Dear all,
The DRC, in particular the province of eastern kasai, is experiencing a serious problem which hinders the treatment of cases of malnutrition in nutritional rehabilitation units. These include the abusive consumption of RUTF by non-malnourished people. Theft and marketing is open to the sky despite the minister's order prohibiting the marketing and consumption of nut-based inputs.
We are considering a study to understand this phenomenon with a view to providing appropriate solutions. Are there already studies carried out elsewhere that can give us ideas ?; Also, thank you for sharing your experiences with us.
Regards.
Dear Sir,
Hope this email find you well. It's an exciting project you are building. This practice beyond best practices is unfortunately common.Roughly, what came out the box, to explain it, could be resume in: local network of illegal supply, misuse of RUTF due to beneficiaries persons in charge, needs expression from adults (Malnourished or not ?).

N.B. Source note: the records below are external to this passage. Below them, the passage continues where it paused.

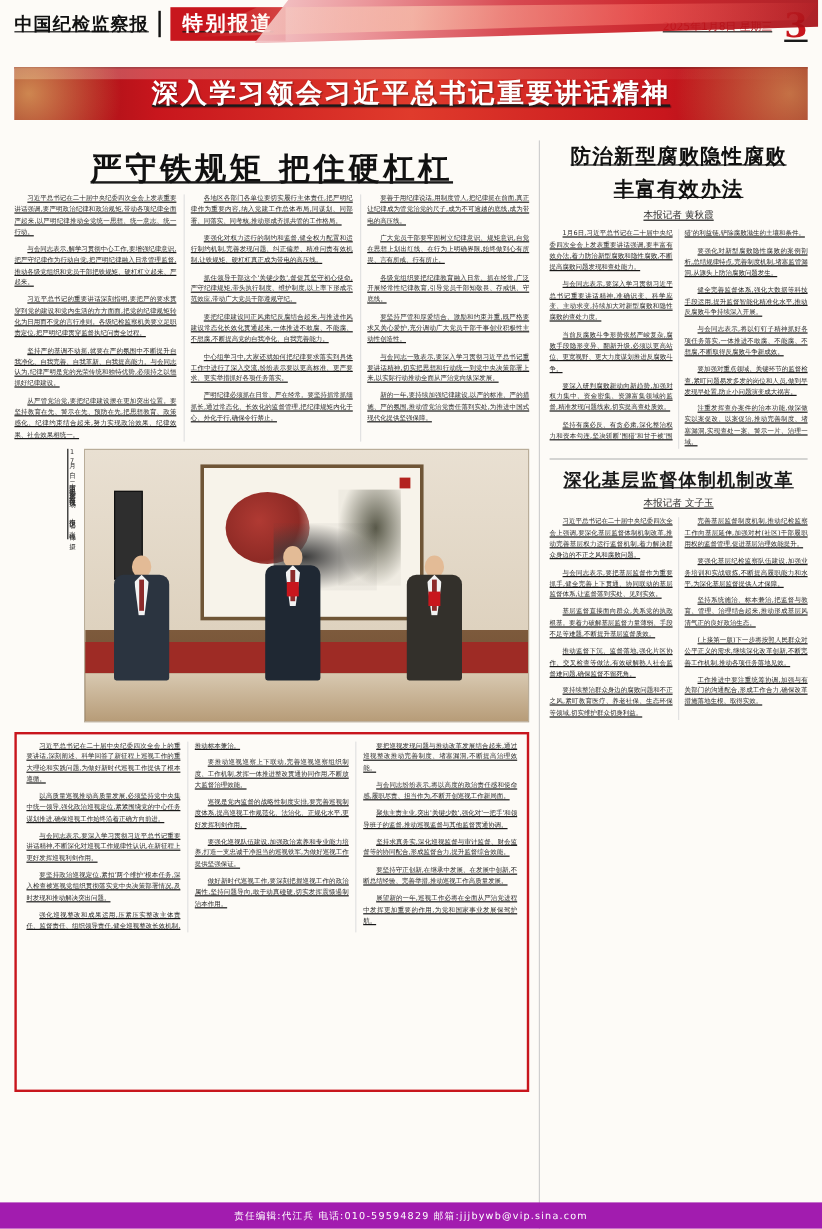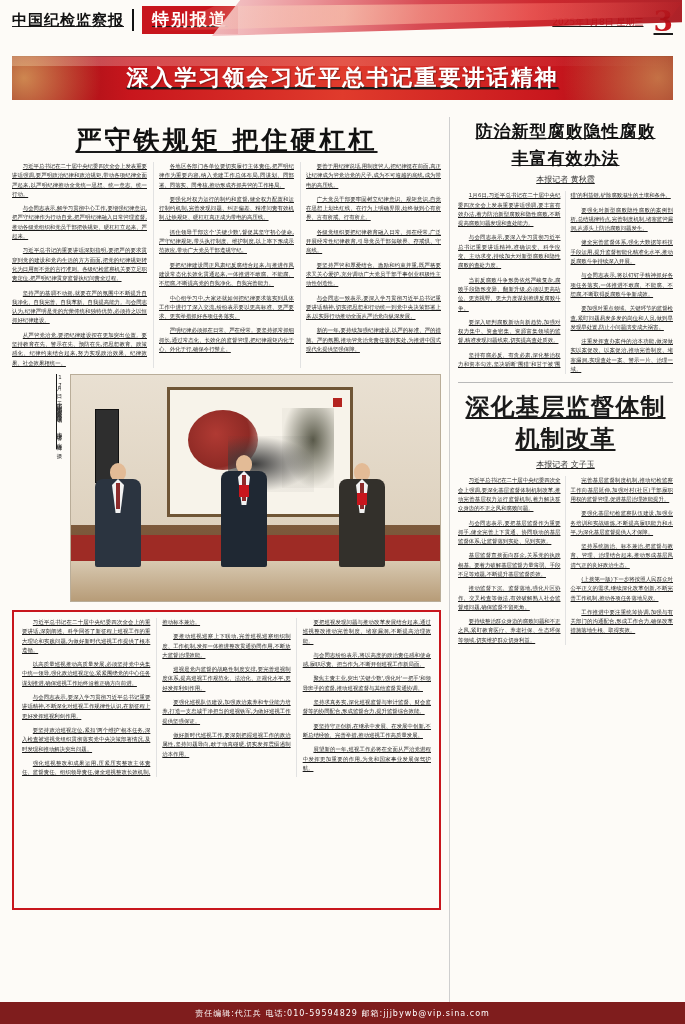--- a/index.html
+++ b/index.html
@@ -154,7 +154,7 @@
   .rule-thin{height:1px;background:#b9b9b9;margin:8px 0;}
   .right-head-big{
     font-family:"DejaVu Serif","Liberation Serif",serif;
-    font-weight:bold;text-align:center;font-size:24px;letter-spacing:1px;margin:4px 0 2px 0;
+    font-weight:bold;text-align:center;font-size:15px;letter-spacing:1px;margin:4px 0 2px 0;
   }
 
   

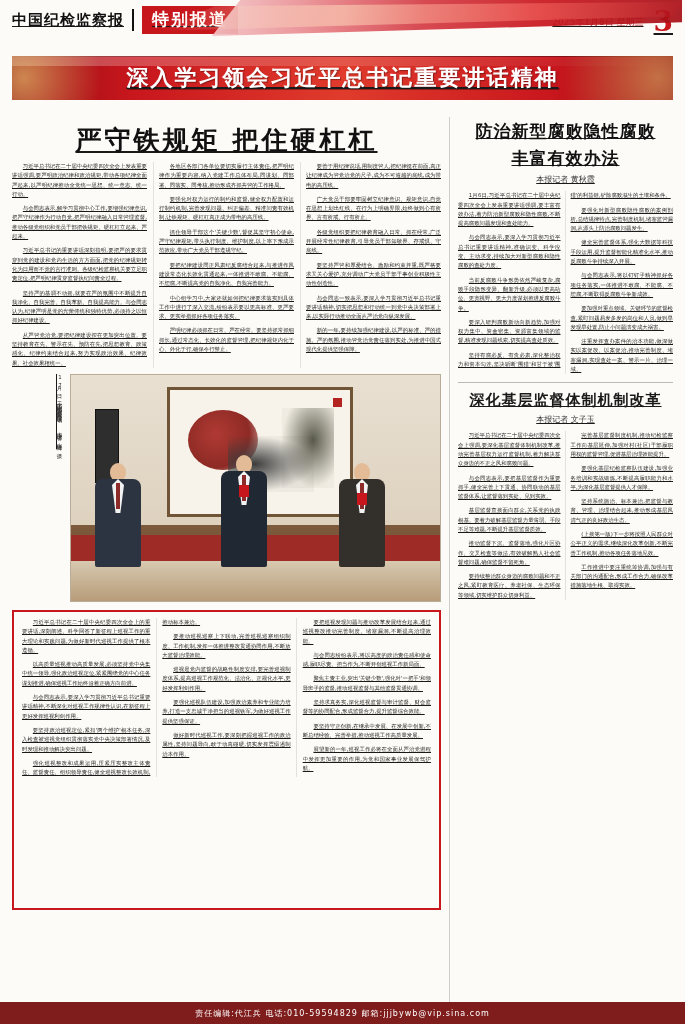--- a/index.html
+++ b/index.html
@@ -160,7 +160,7 @@
   
   .footer{
     position:absolute;left:0;bottom:0;width:685px;height:22px;
-    background:#7f1d1d;color:#fff;display:flex;align-items:center;justify-content:center;
+    background:#a21caf;color:#fff;display:flex;align-items:center;justify-content:center;
     font-size:8px;letter-spacing:1px;
   }
 </style>

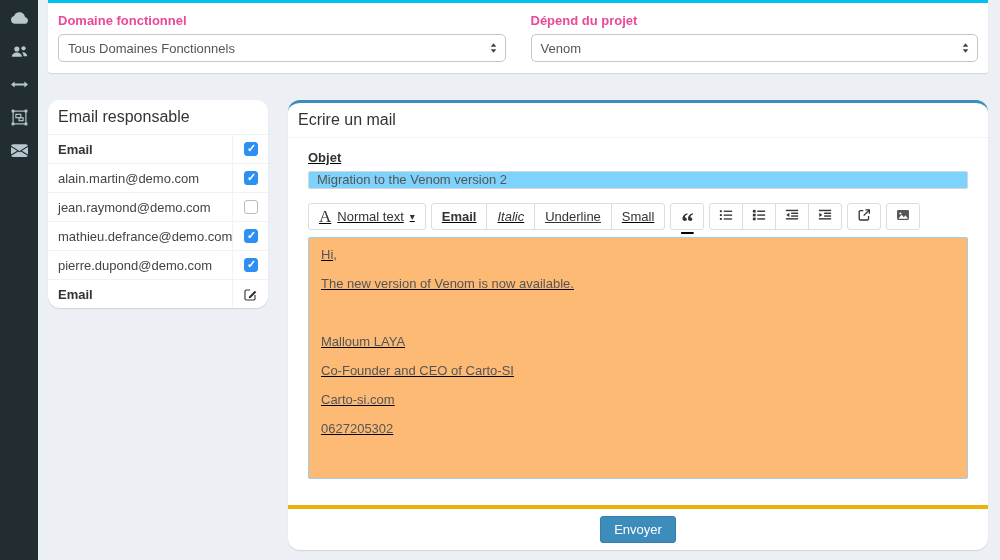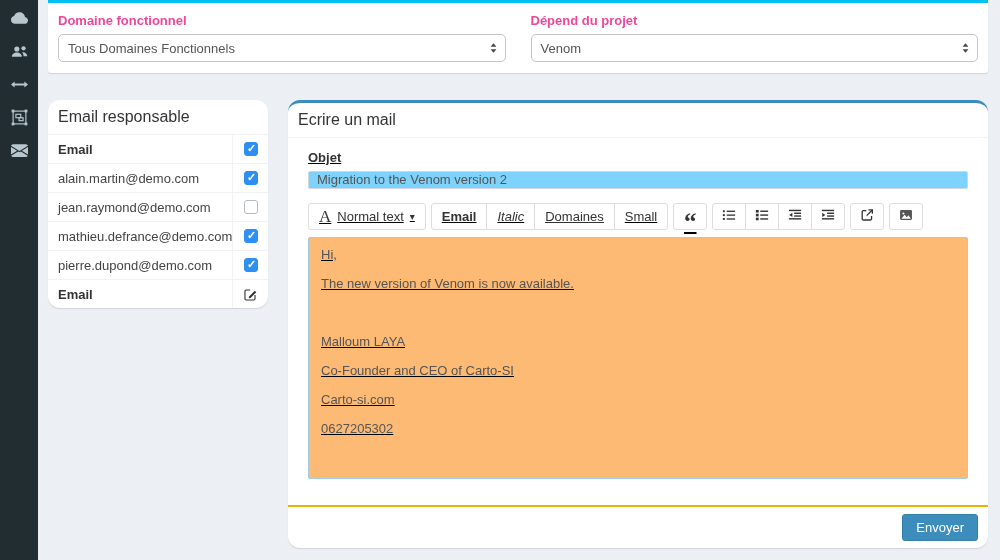--- a/index.html
+++ b/index.html
@@ -230,7 +230,7 @@
           <div class="btn-group">
             <button class="tb-btn" style="font-weight:bold">Email</button>
             <button class="tb-btn lbl-italic">Italic</button>
-            <button class="tb-btn lbl-underline">Domaines</button>
+            <button class="tb-btn lbl-underline">Underline</button>
             <button class="tb-btn">Small</button>
           </div>
           <div class="btn-group">

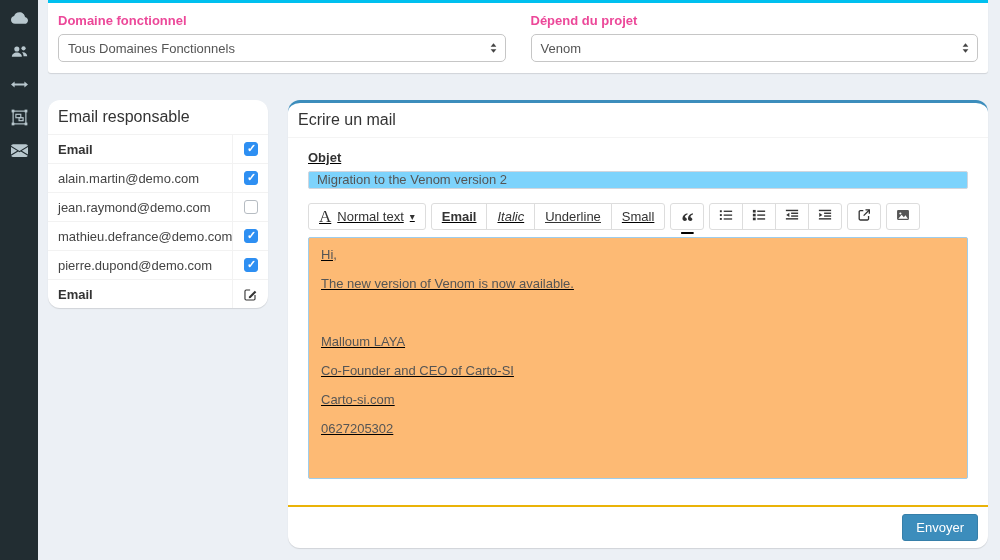--- a/index.html
+++ b/index.html
@@ -81,7 +81,7 @@
   }
   .editor p{margin:0 0 14px;line-height:15px;min-height:15px;}
   
-  .compose-footer{border-top:2px solid #eab308;padding:7px 10px;display:flex;justify-content:flex-end;}
+  .compose-footer{border-top:4px solid #eab308;padding:7px 10px;display:flex;justify-content:center;}
   .send-btn{
     background:#3c8dbc;border:1px solid #367fa9;color:#fff;font-size:13px;
     padding:5px 13px;border-radius:3px;cursor:pointer;font-family:inherit;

How do you answer at Project level?
- Social and Behavior Change Communication,
- Implement a better management of RUTF dedicated to each development/emergency project.
Best wishes
Answered:
3 years agoHello everybody
Consumption of RUTF by people who are not acutely malnourished is a common practice even here in Mauritania. I have often heard that some people use them as chocolate for breakfast.
So the sick are not often the only beneficiaries of the ration which is in certain circumstances shared between the other brothers and sisters.
Answered:
3 years agoThere are studies conducted on this abuse of RUTF by
non-malnourished people. It should be noted that the community workers do not strengthen awareness and follow-up in the
community but also healthcare providers are not involved.
The only thing to reinforce is the home follow-up of all
patients on the program.
Dr John NTABO SHEBENI
Answered:
3 years agoPlease share what might be disadvantages of RUTF eating in non-malnourished children?
Answered:
1 year agoHi everyone,
I am always uncomfortable with the direction this question usually takes. Michelo Lecharité of MSF France quite excellently denounced the tendancy for a demonisation of mothers.
https://msf-crash.org/fr/blog/acteurs-et-pratiques-humanitaires/plumpynut-qui-profite-le-matraquage-des-meres
ALIMA also conucted a small qualitative surevy during our OptiMA DRC trial showing that mothers go to incredible lengths to make sure the RUTF goes to the intended child, often relying on older girls in the household for help in this regard.
Answered:
1 year agoHello everyone,
In Nepal, we also experienced the same problem years ago in a few districts while working on managing acute malnutrition.
However the technique we used to avoid this was different.
Health workers were asked to counsel the mothers to feed RUTF as medicine. This created an assumption among mothers that medicines shouldn't be provided to every child and this prevented the misuse of RUTF in our working area,
We also limited the supply of RUTF in the treatment centers and supplied only the required quantity as per the cases. We had nutrition officers in the field who would track the stocks and report on a weekly basis.
Answered:
1 year agoDear Kalonji,
That is common in many countries; therefore conducting a study is something commendable. Though I am not in DRC presently, I know the situation in that country, particularly in Kasai province. I am from Kasai Region. What the government shoud do is to improve the social conditions of the population through provision of social services and livelihood interventions. People are chewing RUTF and RTSF because they are starving and they are poor. They are selling those items because they need money for nshima, food and soap. As you can see, the government should do alot for the great Kasai Region. The level of poverty is too high. Good luck in your reseach.